_Material provided_
----------------------------------------

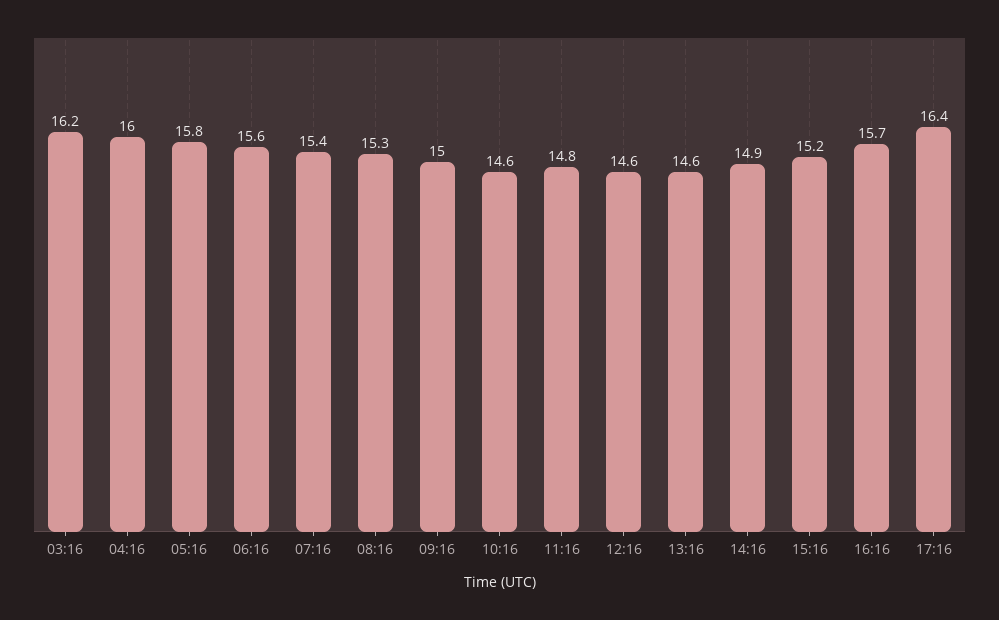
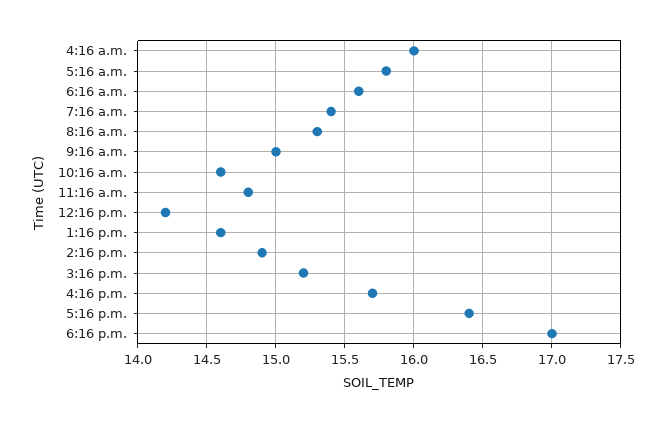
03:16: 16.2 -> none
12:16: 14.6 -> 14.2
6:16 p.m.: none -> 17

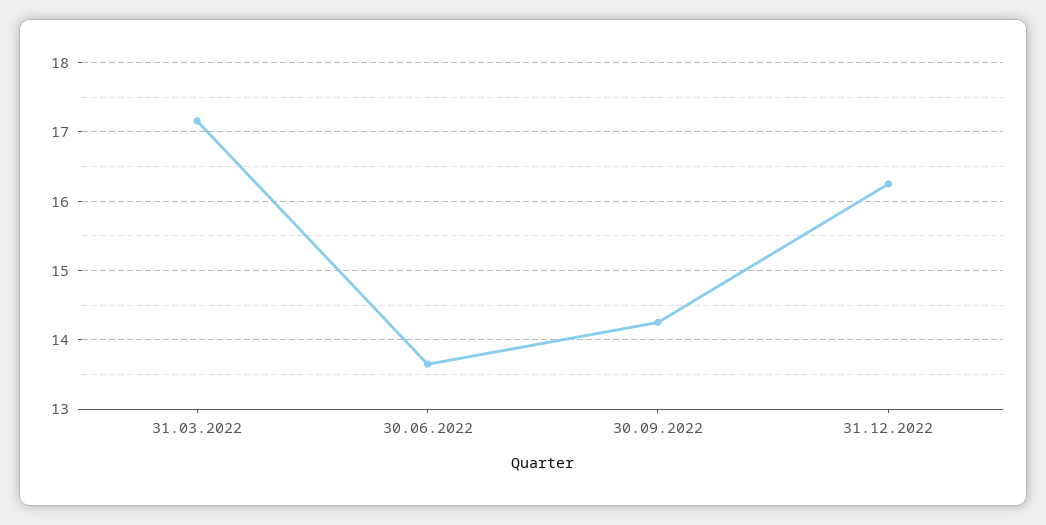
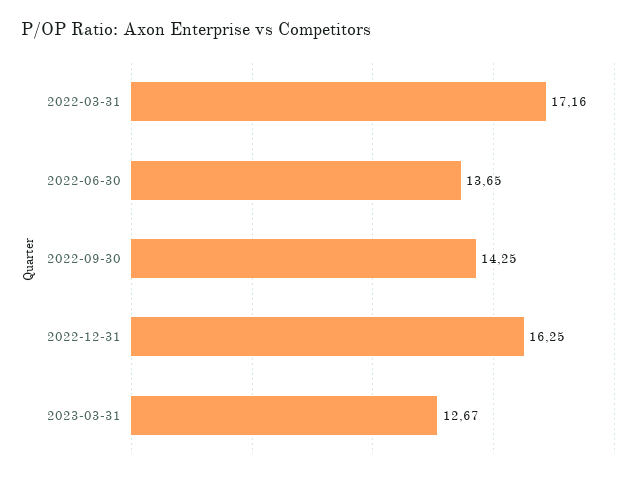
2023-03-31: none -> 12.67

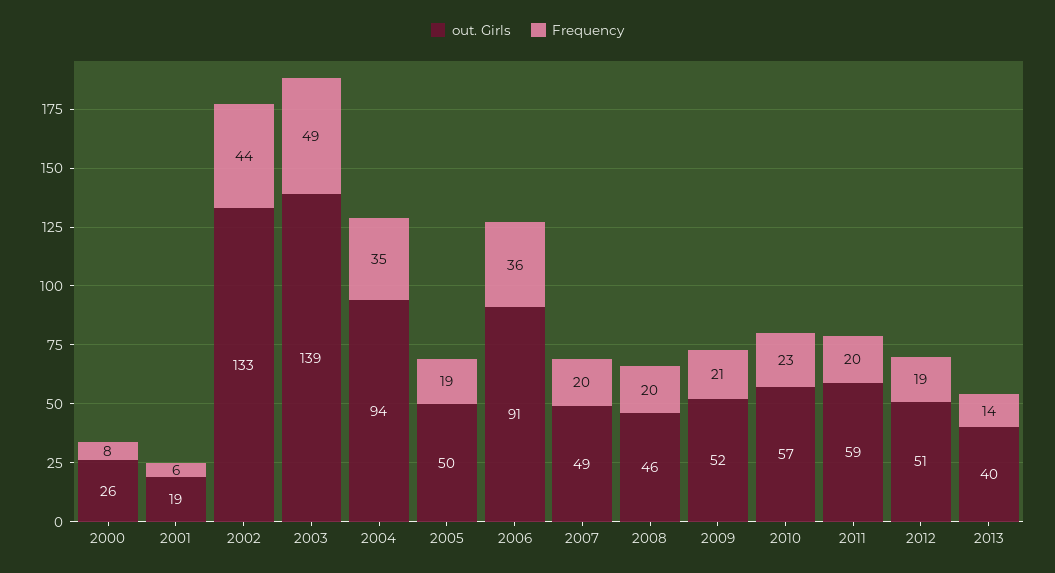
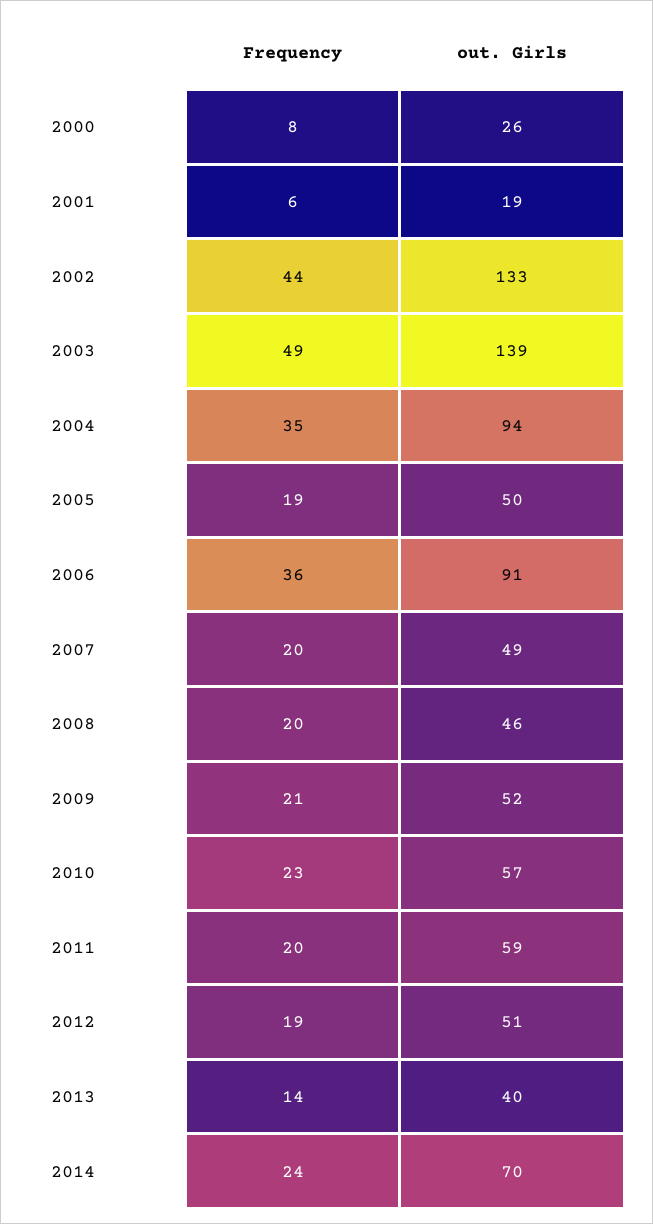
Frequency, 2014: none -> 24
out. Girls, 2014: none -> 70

----------------------------------------

_Exercise_
From the material above, copy each line that includes the word "none".

_Answer space_
03:16: 16.2 -> none
6:16 p.m.: none -> 17
2023-03-31: none -> 12.67
Frequency, 2014: none -> 24
out. Girls, 2014: none -> 70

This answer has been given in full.